Recorded data
+ + + + + + +

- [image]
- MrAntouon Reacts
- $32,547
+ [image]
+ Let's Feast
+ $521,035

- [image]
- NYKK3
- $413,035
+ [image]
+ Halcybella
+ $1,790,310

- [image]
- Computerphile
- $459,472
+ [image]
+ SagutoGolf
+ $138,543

+ + + + + + +

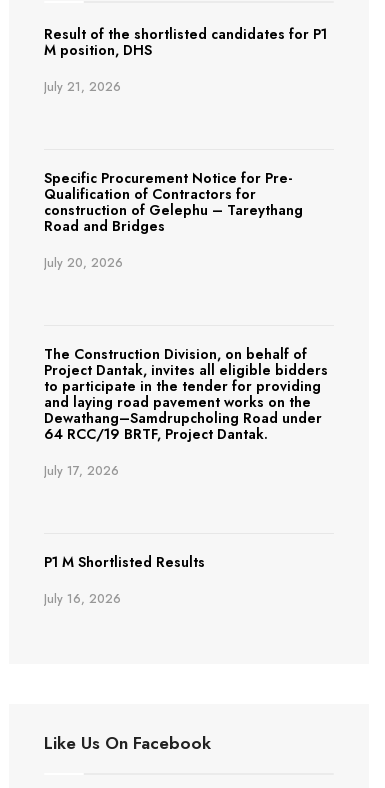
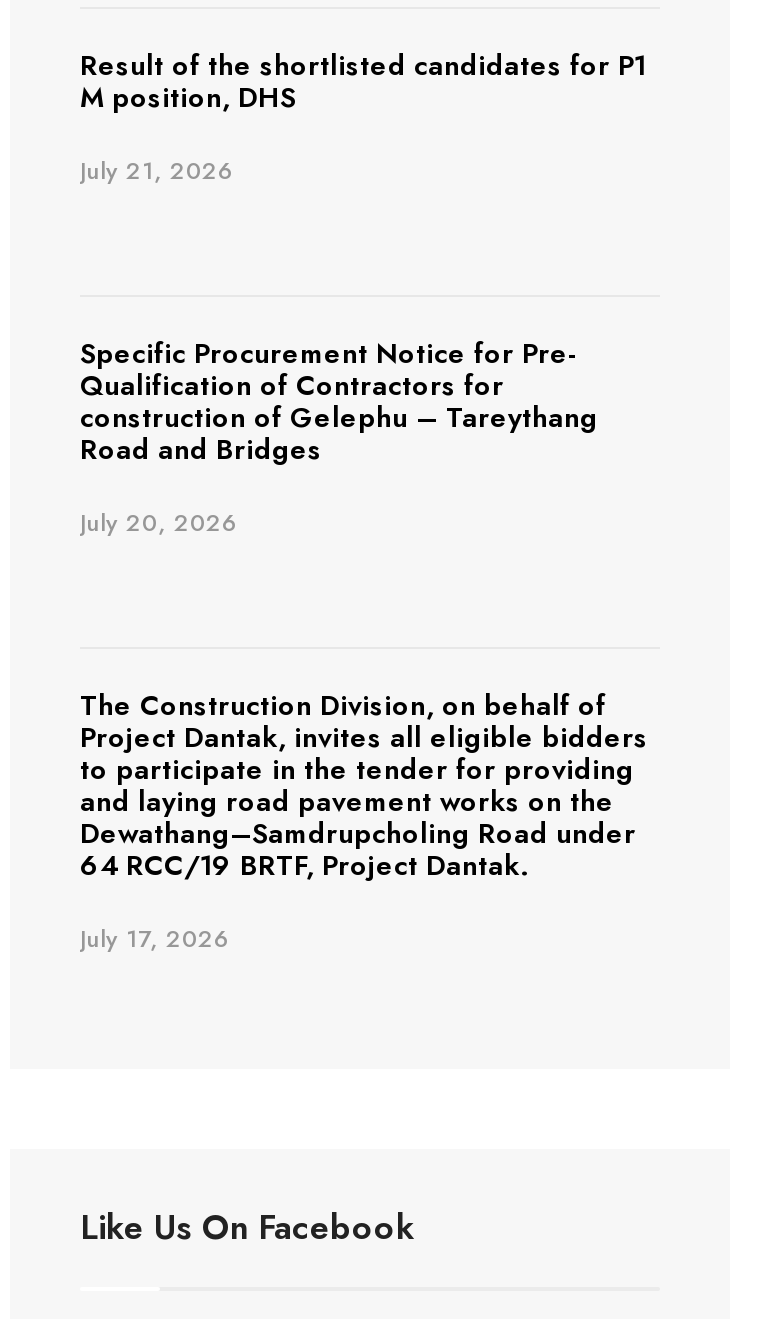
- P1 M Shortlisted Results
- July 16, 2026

+ + + + + + +

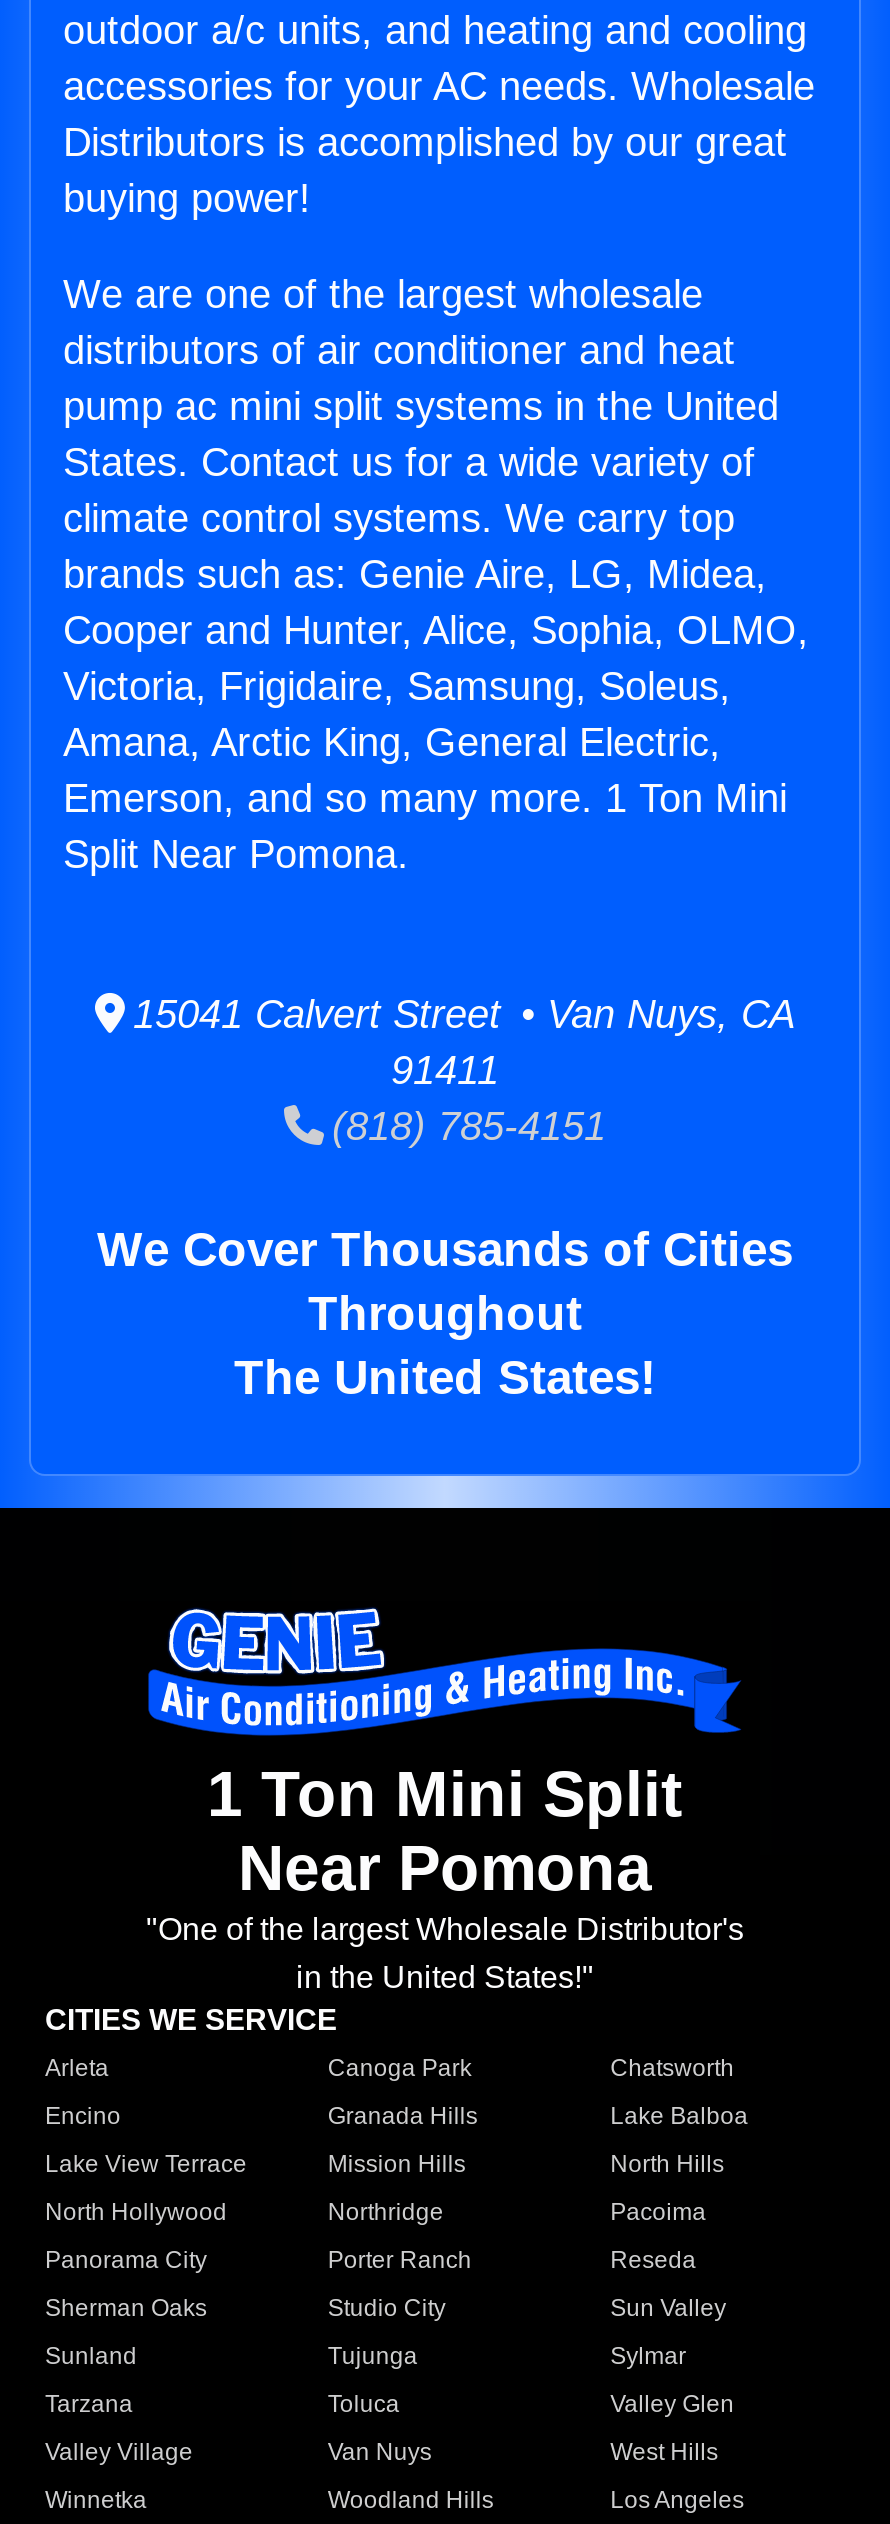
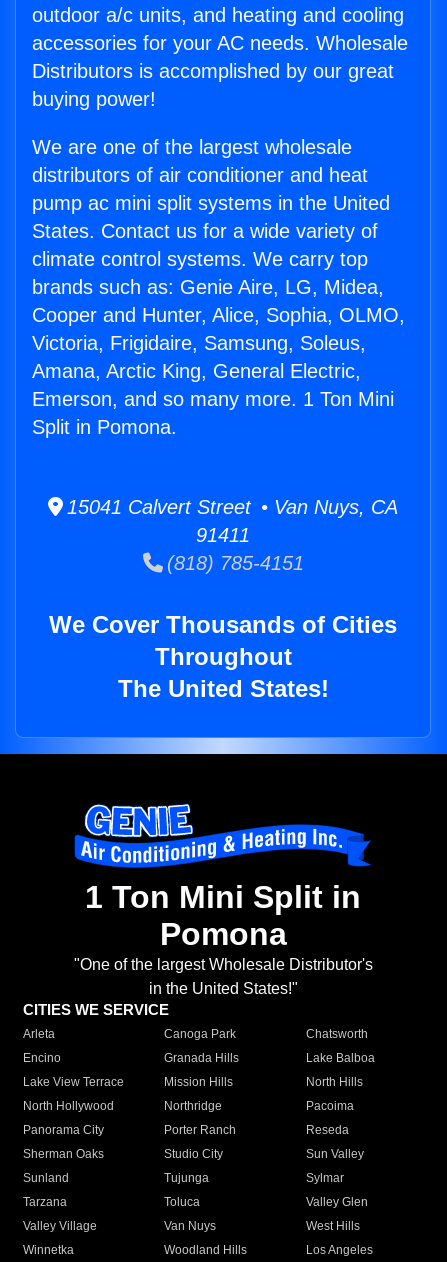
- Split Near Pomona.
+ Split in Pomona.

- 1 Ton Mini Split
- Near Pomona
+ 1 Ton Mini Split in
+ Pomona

+ + + + + + +

Task prompt
Output each line of the listing above that has "Split".

Result of this task
- Split Near Pomona.
+ Split in Pomona.
- 1 Ton Mini Split
+ 1 Ton Mini Split in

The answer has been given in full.